In the fall of 2009, I was just coming off the raw milk diet (see post here) and living corn-free (see post here) the best I could. For the first time since I got pregnant two years and a half years earlier (see post here) I was headed toward recovery.
I could finally get out and about. I was so encouraged I decided to visit Nanny and Pop, our surrogate grandparents. They lived about five hours away. I packed up my special corn-free foods, my special raw milk, along with our clothing, toiletries, etc. Matthew stayed home on the farm but I brought our son, Darrell.
We had a very nice visit. Although I was much sicker than I expected. As I stayed it got worse and worse. I had brought my own food. I couldn’t figure out why I was having reactions. What I didn’t realize yet was cast iron pans are porous. I was reacting to the corn that had transferred from using Nanny’s pans.

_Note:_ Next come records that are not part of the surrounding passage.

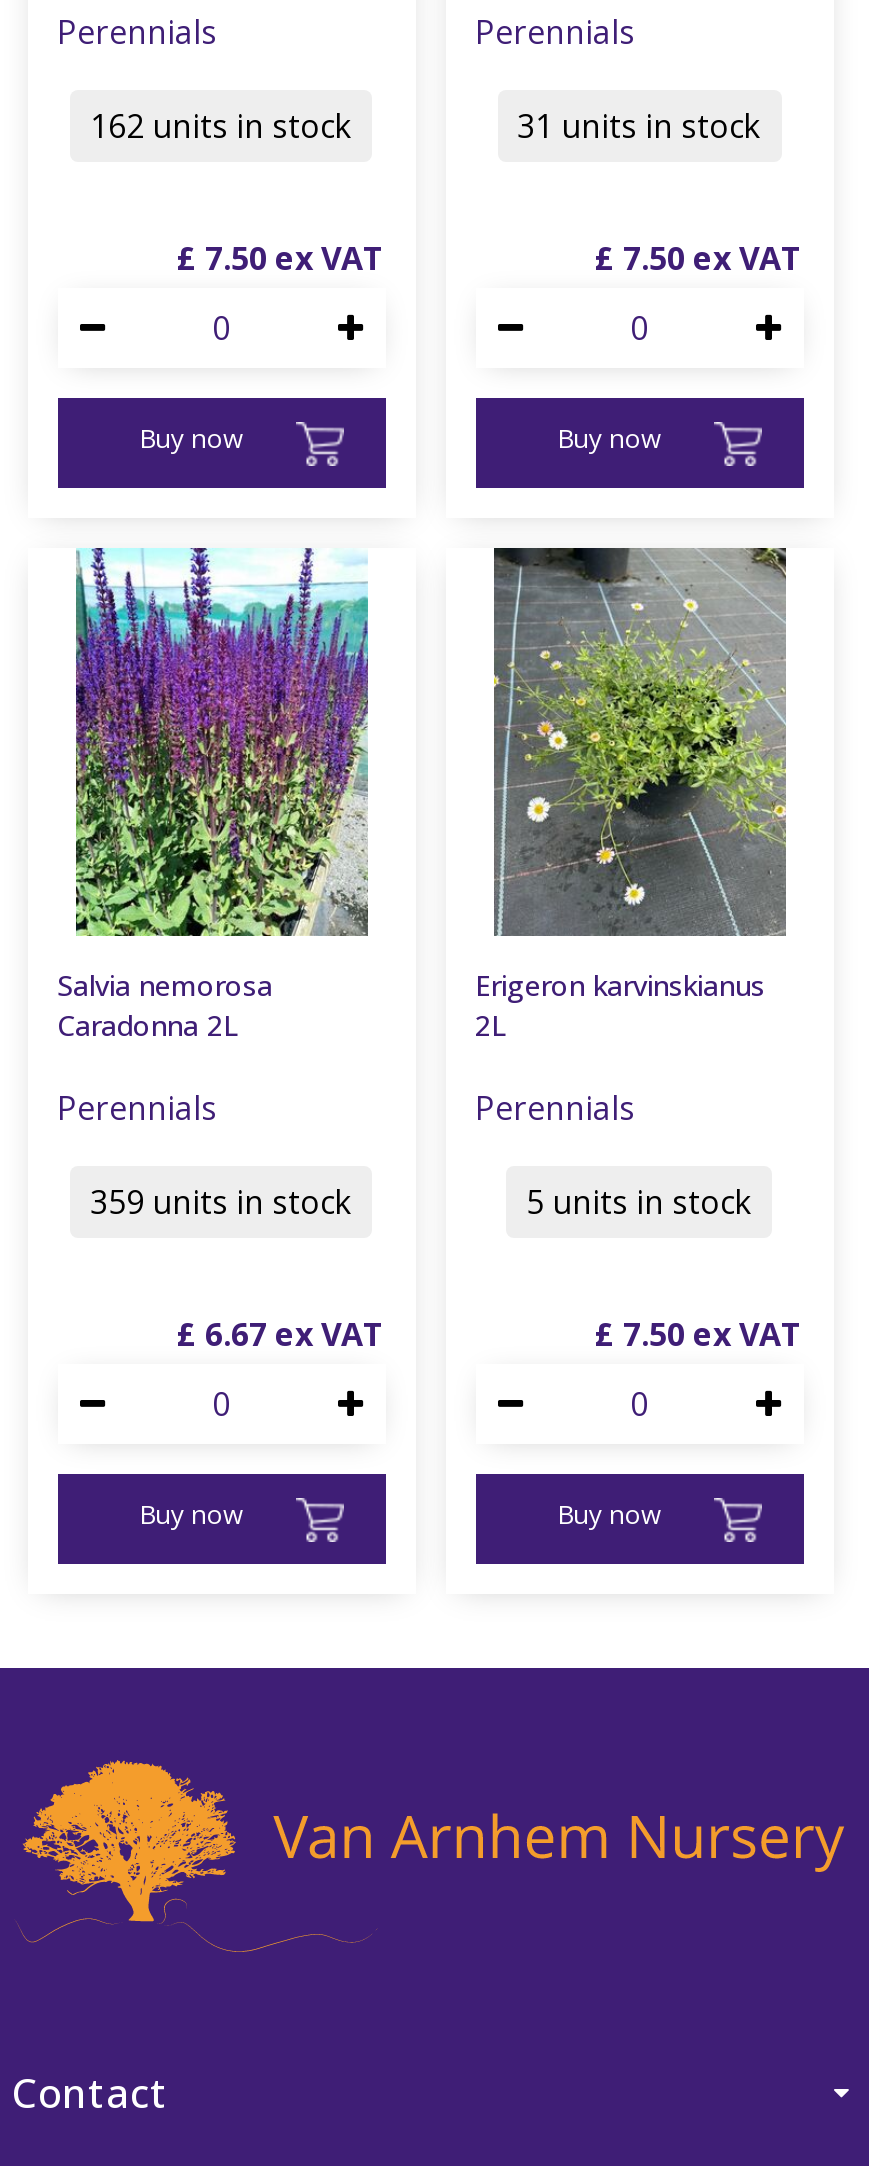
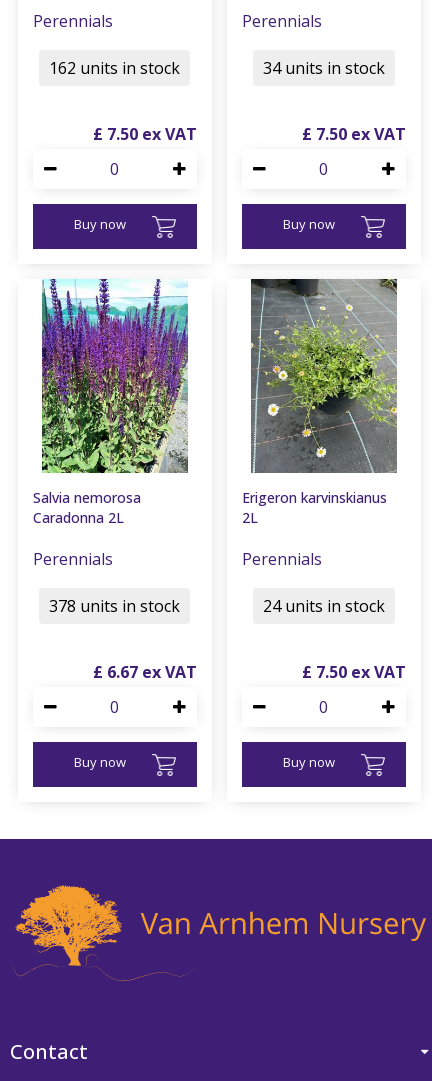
- 31 units in stock
+ 34 units in stock

- 359 units in stock
+ 378 units in stock

- 5 units in stock
+ 24 units in stock
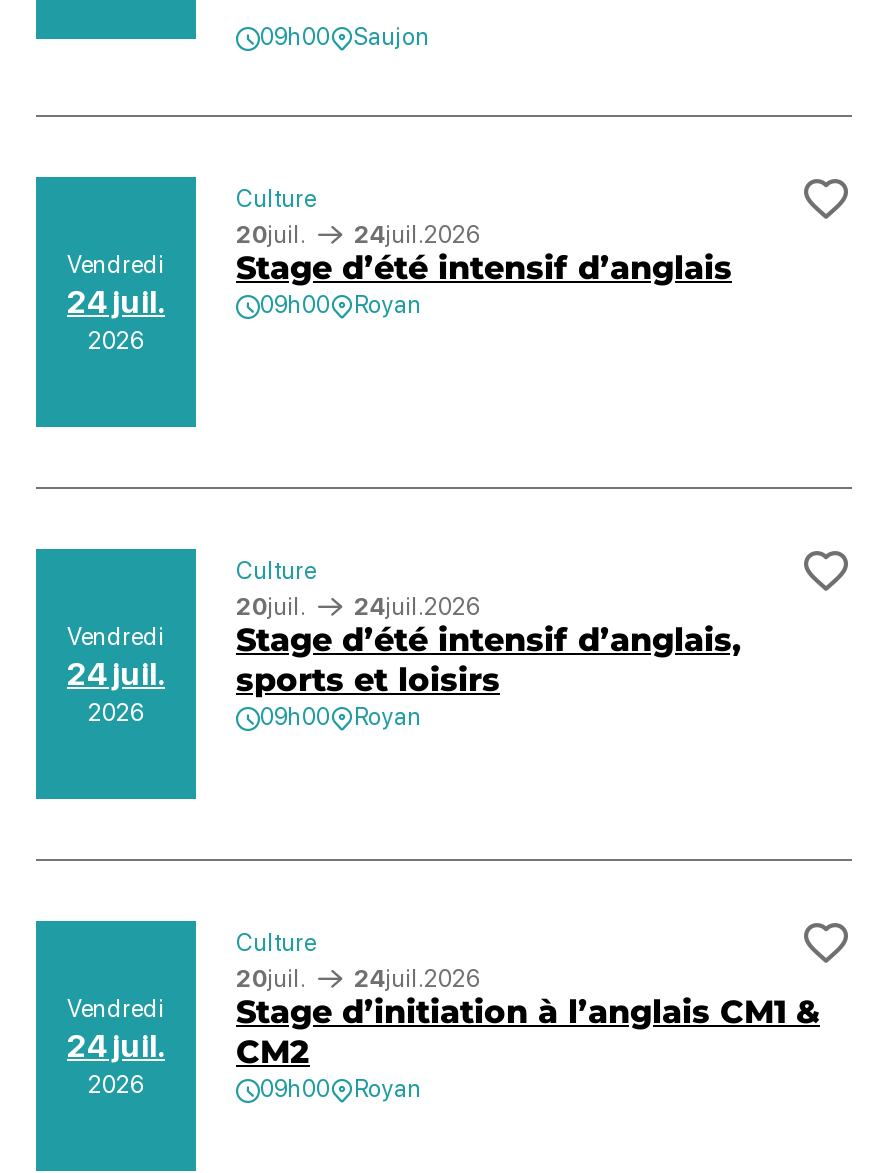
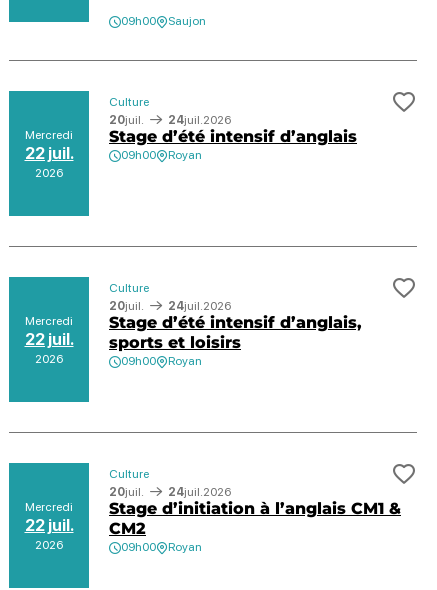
- Vendredi
- 24 juil.
+ Mercredi
+ 22 juil.

- Vendredi
- 24 juil.
+ Mercredi
+ 22 juil.

- Vendredi
- 24 juil.
+ Mercredi
+ 22 juil.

After this event, I learned to travel with my own kitchen.For those who didn’t read my earlier stories I’ll explain what a reaction is like: my heart rate increase and becomes irregular, it becomes difficult to breathe–I feel like if I don’t remember to take a breathe my body might forget, my thoughts become unfocused as my body shuts down, I can force myself to stay awake but if I relax at all I pass out for a few hours. This happens every time I eat for six days after corn enters my body. Strangely, I may not even be aware it is occurring.
When it was time to go I was grateful I didn’t have to drive the full five hours. I had planned one night at a friends house so the kids could play. It was about halfway home. I turned on the adrenaline arriving with no major difficulties. We had a nice visit until mealtime. I had brought my own food to save me from any problems. I had cooked my foods separately.
As we were eating I kept up my end of the conversation. Or so I thought. Readers, keep in mind that when I had a reaction my whole being was effected. I often wasn’t aware of it until I woke up. However, my friend noticed the change immediately. Are you having a reaction, she seemed to shout at me through the fog. I don’t remember my reply but I doubt if I knew it right away. She was a bit surprised. She had never seen me have a reaction. Her motherly instincts kicked in.
She got on the Internet and had me paying for some medical tests before I knew what was what. Well, that’s a simplified version. It took a few days to get things lined up. I didn’t know much but trusted her judgement and went along. A few weeks later the results were in and it was a surprise.
ALCAT is a company that does food sensitivity testing using your blood. They look at your blood under a microscope then add a bit of food observing if it changes in size. If it changes then that is supposed to mean you are sensitive. My blood reacted to around 70 or so of the 150 foods. So the idea is to take those food out of my diet. That didn’t leave me with much. But it was more than popcorn and watermelon!
Additionally, my friend had me test for gluten sensitivity at EntroLab. I must admit to you she had been mentioning it for probably two years. I am embarrassed to admit how stubborn I can be. I couldn’t comprehend eating wheat and feeling good with gut damage. Just didn’t make sense to me. As a matter of fact, I had taken myself off wheat numerous times with no effect.
Remember I just came off the raw milk diet. Six weeks with only raw milk. I waited two more weeks before trying some bread just to prove her wrong. So after being gluten free for eight full weeks I ate some wheat. Honestly, I felt great after eating two sprouted wheat rolls for lunch that day. I had plenty of energy even and didn’t fall asleep. However, I did make a mental note that I wasn’t hungry again until ten pm that night. Hmmm. Being full for ten hours on two sprouted wheat rolls seemed a bit suspicious. I quickly discounted that and I justified in my mind, no gluten reaction. Two weeks later I fell apart at her home.
When the results came back from EntroLab I eagerly opened them. I was really shocked. I had one copy of the gene for gluten sensitivity and one copy of the gene for Celiac’s. I’m a biologist by training; I am well aware of genetics. Two copies mean I got one from my mother and one from my father. Two copies means each of my children have a copy. It means my grandparents (at least two of them) have (at least one) copy.
I read more of the results. My body was producing anti-tissue transglutamase. That means my body is attacking itself. The full definition of autoimmune disorder. I have Celiac’s disease! No wonder I felt so bad. . .
So, if I take gluten out then I’ll get better I surmised. It was a reasonable assumption.
Honestly, it wasn’t too difficult for me to take it out. No wheat, no barley but gluten-free oats were safe and I still get rice and potatoes so life is good. This assumption turned out to be wrong but I didn’t know that yet.
Wheat gluten was just a another piece of a the puzzle. I was hoping it was the quick cure. It would be another year and a half before I was able to get all the corn out! So I stayed sick. I didn’t yet realize differences/similarities in glutens of the various grains. But that’s a story for another day.
My journey to health has not been smooth but each piece of the puzzle gets me closer to the answers. I hope you feel inspired to start a journey of your own.